(Problem details):
Please copy each line of the listing below precisely, excluding the images.

(Data section):
========================================

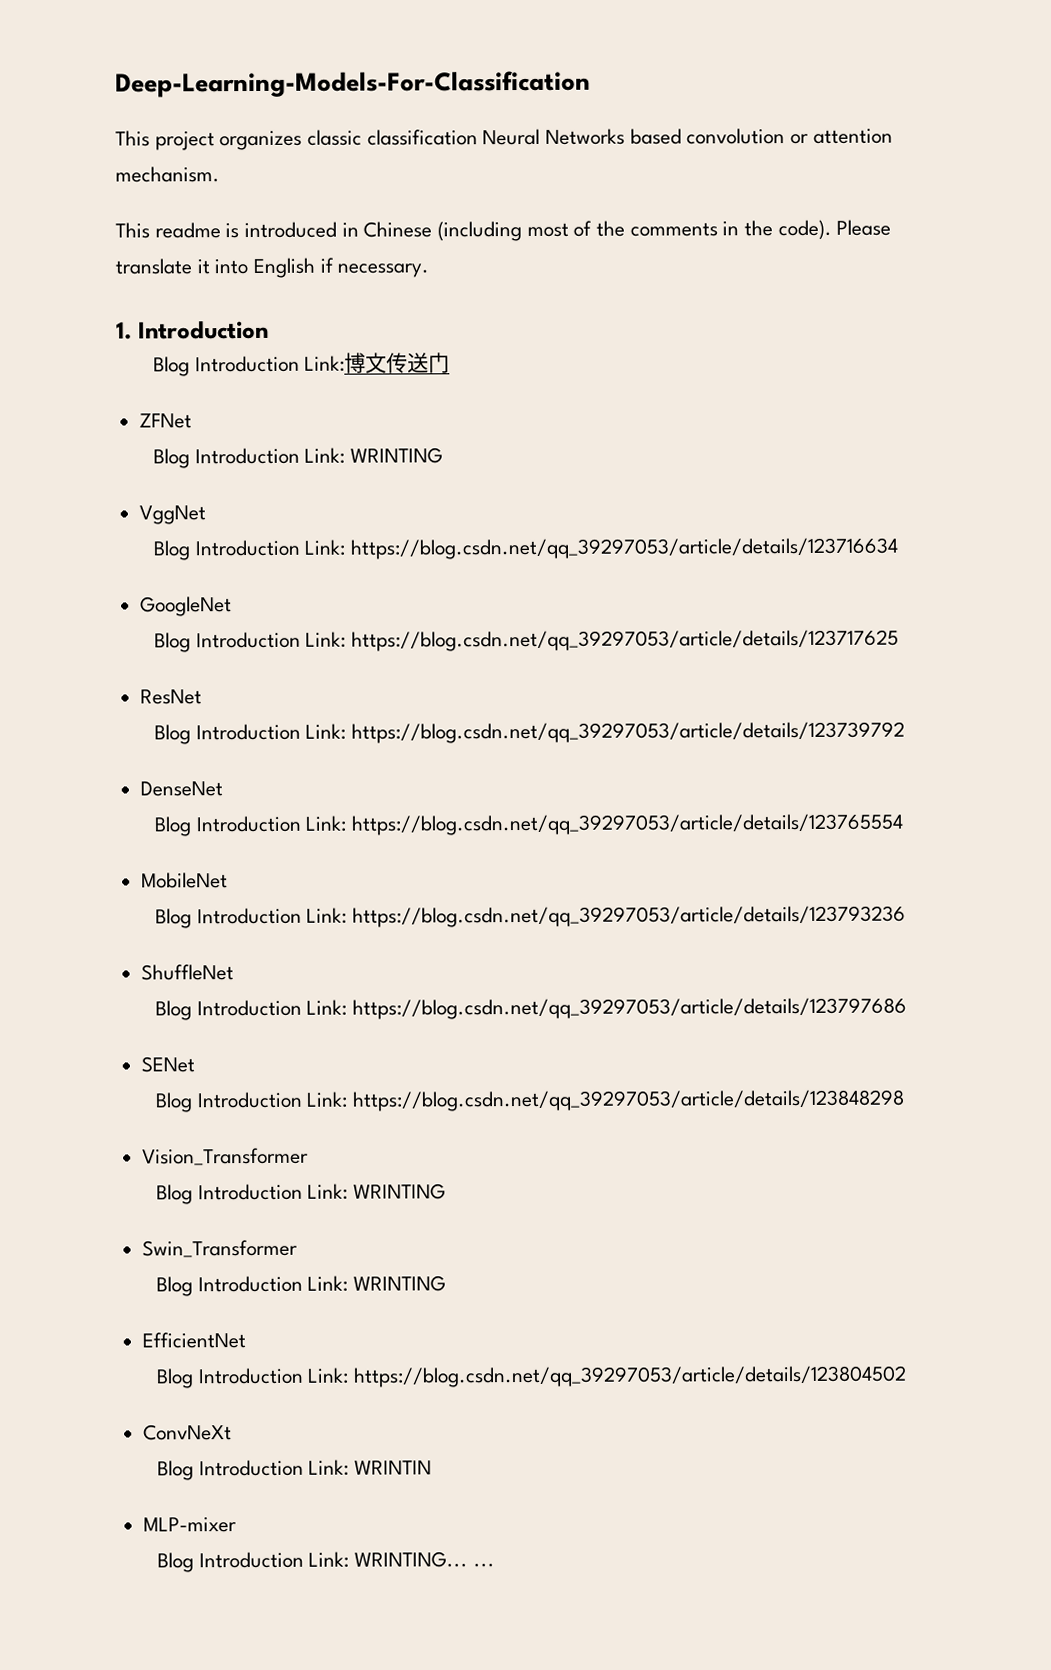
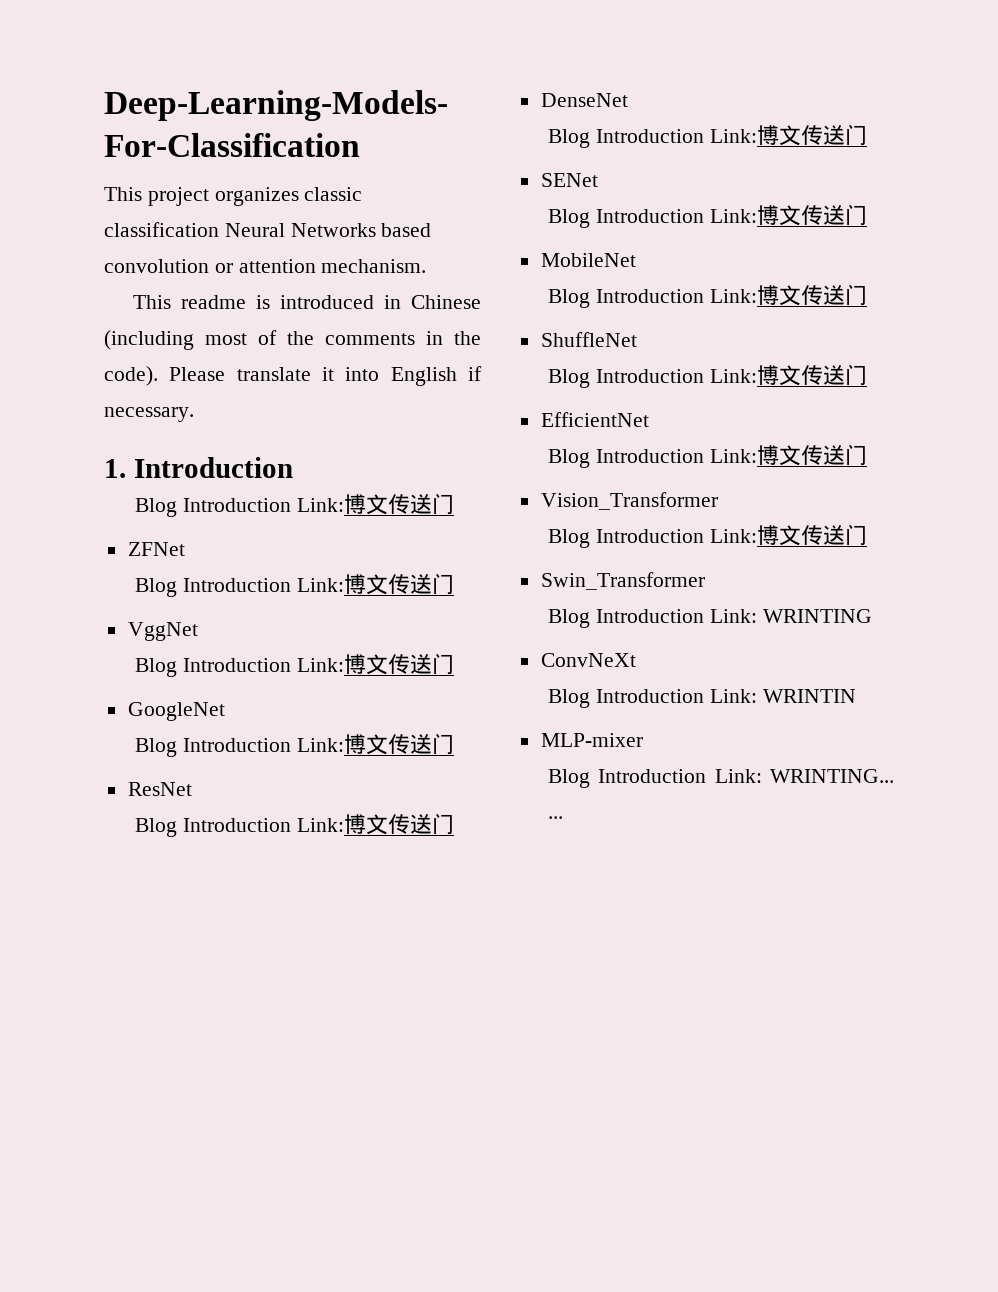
[349,447,443,464] WRINTING -> [343,573,454,595] 博文传送门
[349,537,898,560] https://blog.csdn.net/qq_39297053/article/details/123716634 -> [343,653,454,675] 博文传送门
[350,629,899,652] https://blog.csdn.net/qq_39297053/article/details/123717625 -> [343,733,454,755] 博文传送门
[350,721,905,744] https://blog.csdn.net/qq_39297053/article/details/123739792 -> [343,813,454,835] 博文传送门
[350,813,903,836] https://blog.csdn.net/qq_39297053/article/details/123765554 -> [756,124,867,146] [540,173,598,187] [548,204,867,228] 博文传送门 // SENet // Blog Introduction Link:博文传送门
[351,905,906,928] https://blog.csdn.net/qq_39297053/article/details/123793236 -> [756,284,867,306] 博文传送门
[351,997,907,1020] [141,1056,196,1073] [154,1089,905,1113] https://blog.csdn.net/qq_39297053/article/details/123797686 // SENet // Blog Introduction Link: https://blog.csdn.net/qq_39297053/article/details/123848298 -> [756,364,867,386] [540,412,649,427] [548,444,867,468] 博文传送门 // EfficientNet // Blog Introduction Link:博文传送门
[352,1183,446,1200] WRINTING -> [756,524,867,546] 博文传送门
[142,1332,247,1349] [155,1365,907,1389] // EfficientNet // Blog Introduction Link: https://blog.csdn.net/qq_39297053/article/details/123804502 -> (872, 616) none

========================================

(Completed exercise):
[349,447,443,464] WRINTING -> [343,573,454,595] 博文传送门
[349,537,898,560] https://blog.csdn.net/qq_39297053/article/details/123716634 -> [343,653,454,675] 博文传送门
[350,629,899,652] https://blog.csdn.net/qq_39297053/article/details/123717625 -> [343,733,454,755] 博文传送门
[350,721,905,744] https://blog.csdn.net/qq_39297053/article/details/123739792 -> [343,813,454,835] 博文传送门
[350,813,903,836] https://blog.csdn.net/qq_39297053/article/details/123765554 -> [756,124,867,146] [540,173,598,187] [548,204,867,228] 博文传送门 // SENet // Blog Introduction Link:博文传送门
[351,905,906,928] https://blog.csdn.net/qq_39297053/article/details/123793236 -> [756,284,867,306] 博文传送门
[351,997,907,1020] [141,1056,196,1073] [154,1089,905,1113] https://blog.csdn.net/qq_39297053/article/details/123797686 // SENet // Blog Introduction Link: https://blog.csdn.net/qq_39297053/article/details/123848298 -> [756,364,867,386] [540,412,649,427] [548,444,867,468] 博文传送门 // EfficientNet // Blog Introduction Link:博文传送门
[352,1183,446,1200] WRINTING -> [756,524,867,546] 博文传送门
[142,1332,247,1349] [155,1365,907,1389] // EfficientNet // Blog Introduction Link: https://blog.csdn.net/qq_39297053/article/details/123804502 -> (872, 616) none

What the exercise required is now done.